Arisaydia’s mouth twisted in disgust. “No doubt.” He raised his chin, his garnet eyes glinting. “I was never in correspondence with the duke of Adria. I was in correspondence with the duke of Orbas.”

Pen’s eyes widened; Des murmured, Aha! Now, there was a missing piece fallen into place…

“I’d not got so far as telling him to go jump in the sea, although that was next. A happy interruption, in retrospect. When we arrive at Skirose, you are welcome to go home to Adria, with my best curses. Nikys and I will strike south for Orbas.”

He sat back and folded his arms, stony. Nikys’s lips parted, and a hand lifted, but fell back, whatever she thought given no voice.

Arisaydia added, “And if you try to lay a geas on me like those bloody horses, I’ll run you through.”

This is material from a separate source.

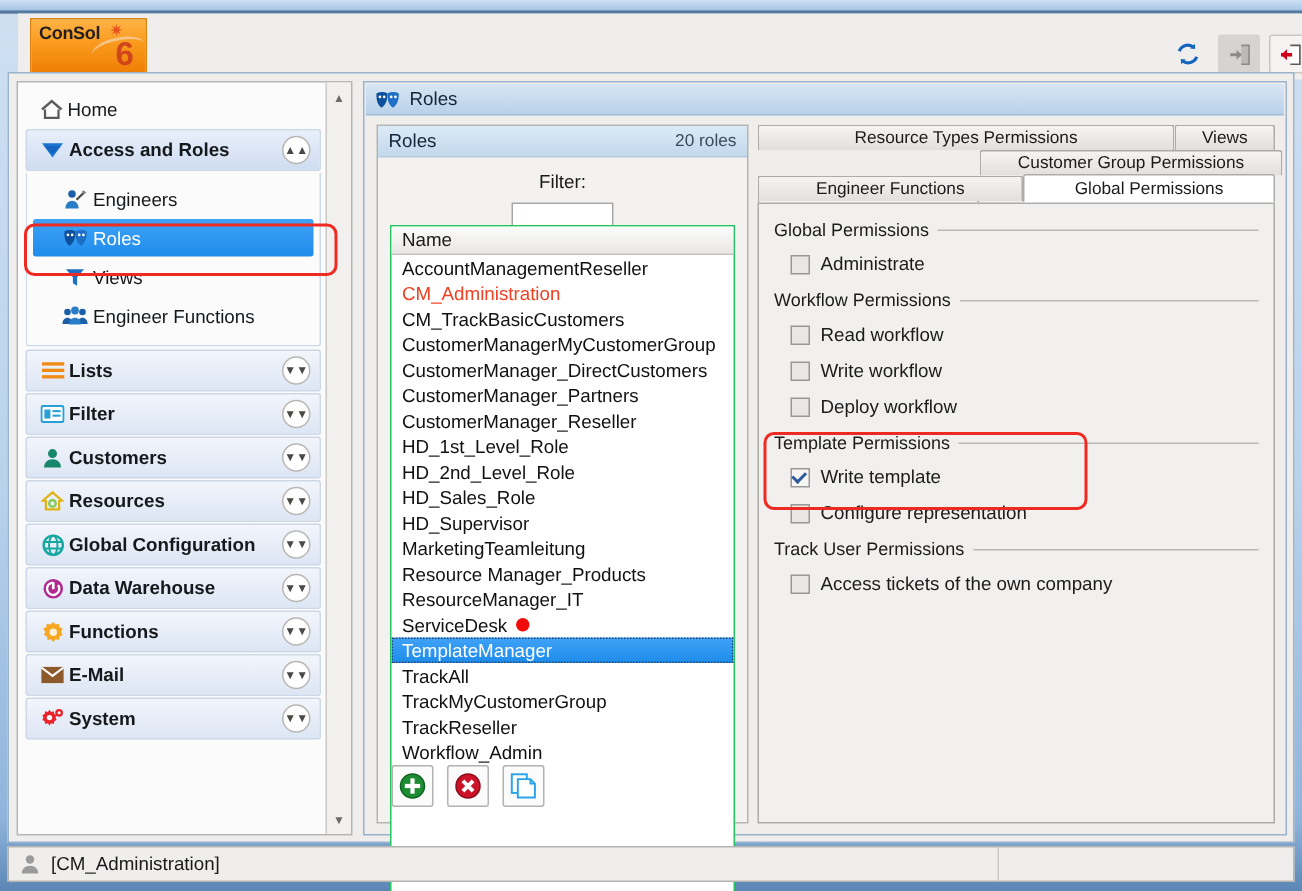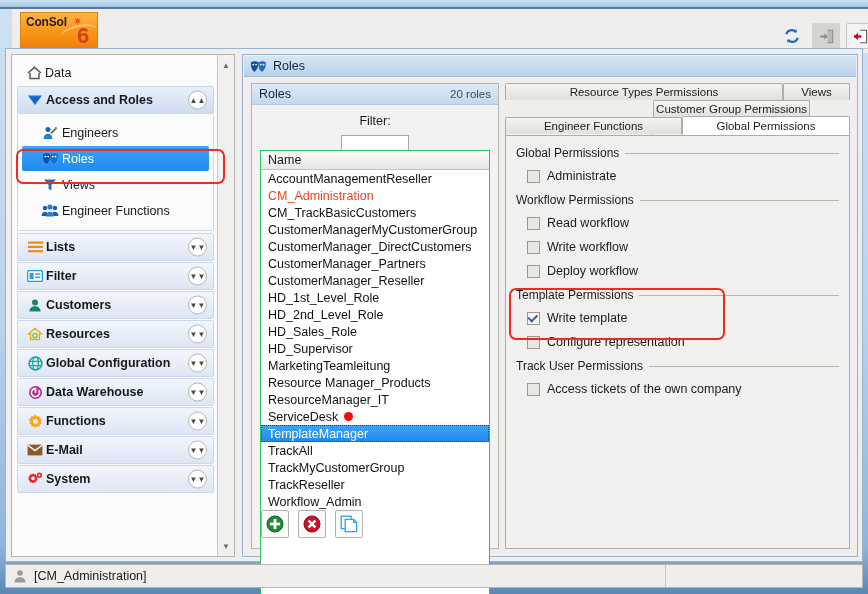"Data" span.txt { text: Data -> Home }
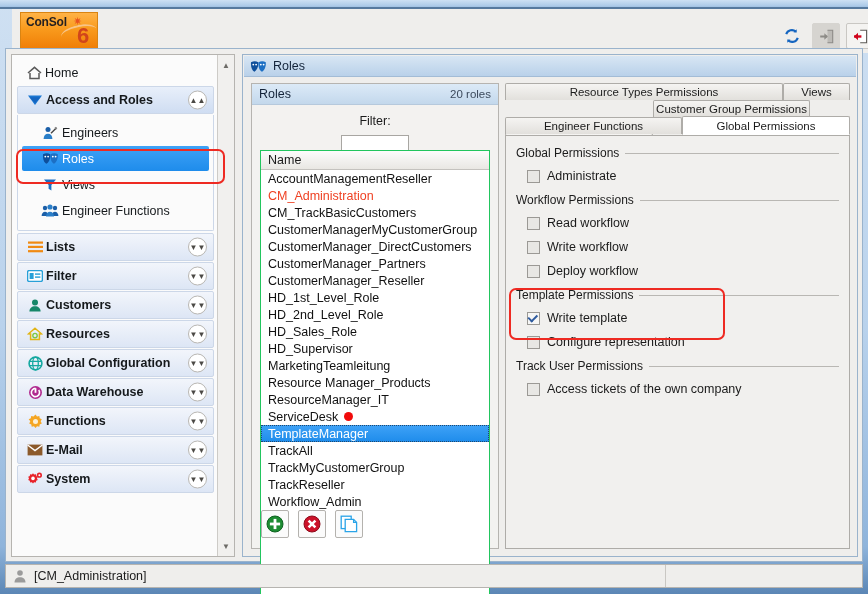"Customer Group Permissions" div.tab { width: 157px -> 202px }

Surreptitiously, Pen put a little more weight on the scabbard under his foot. “That would be harder for me than it looks. And harder for you than you think.”

Arisaydia snorted and closed his eyes, shutting out… everything. Pen could see his point.

XII

A strained, exhausted silence filled the coach, broken by the bustle of changing the horses at the first fifteen miles. A servant sold them cups of thin ale, which Nikys drank for lack of any better beverage, and they took turns at the livery’s privy. She seized a moment when the physician… sorcerer… Learned Penric, an oath-sworn Temple divine ye gods, was out of earshot to draw Adelis aside beneath a tree overhanging the coach yard.

“It’s all very well to spurn the duke of Adria, but have you noticed that Penric is the only one among us with any money?”

“I thought you had some.” Adelis, certainly, had been hurried out of the villa with little more than her clothes on his back.

“Enough for a night at an inn and a few meals, maybe. Not enough to get us to Orbas. If that’s our destination, the man emptying out his purse to buy us passage all the way to Skirose was a boon.” And the continuous travel through the coming night, purchased at a premium, would give them a significant edge on any pursuit.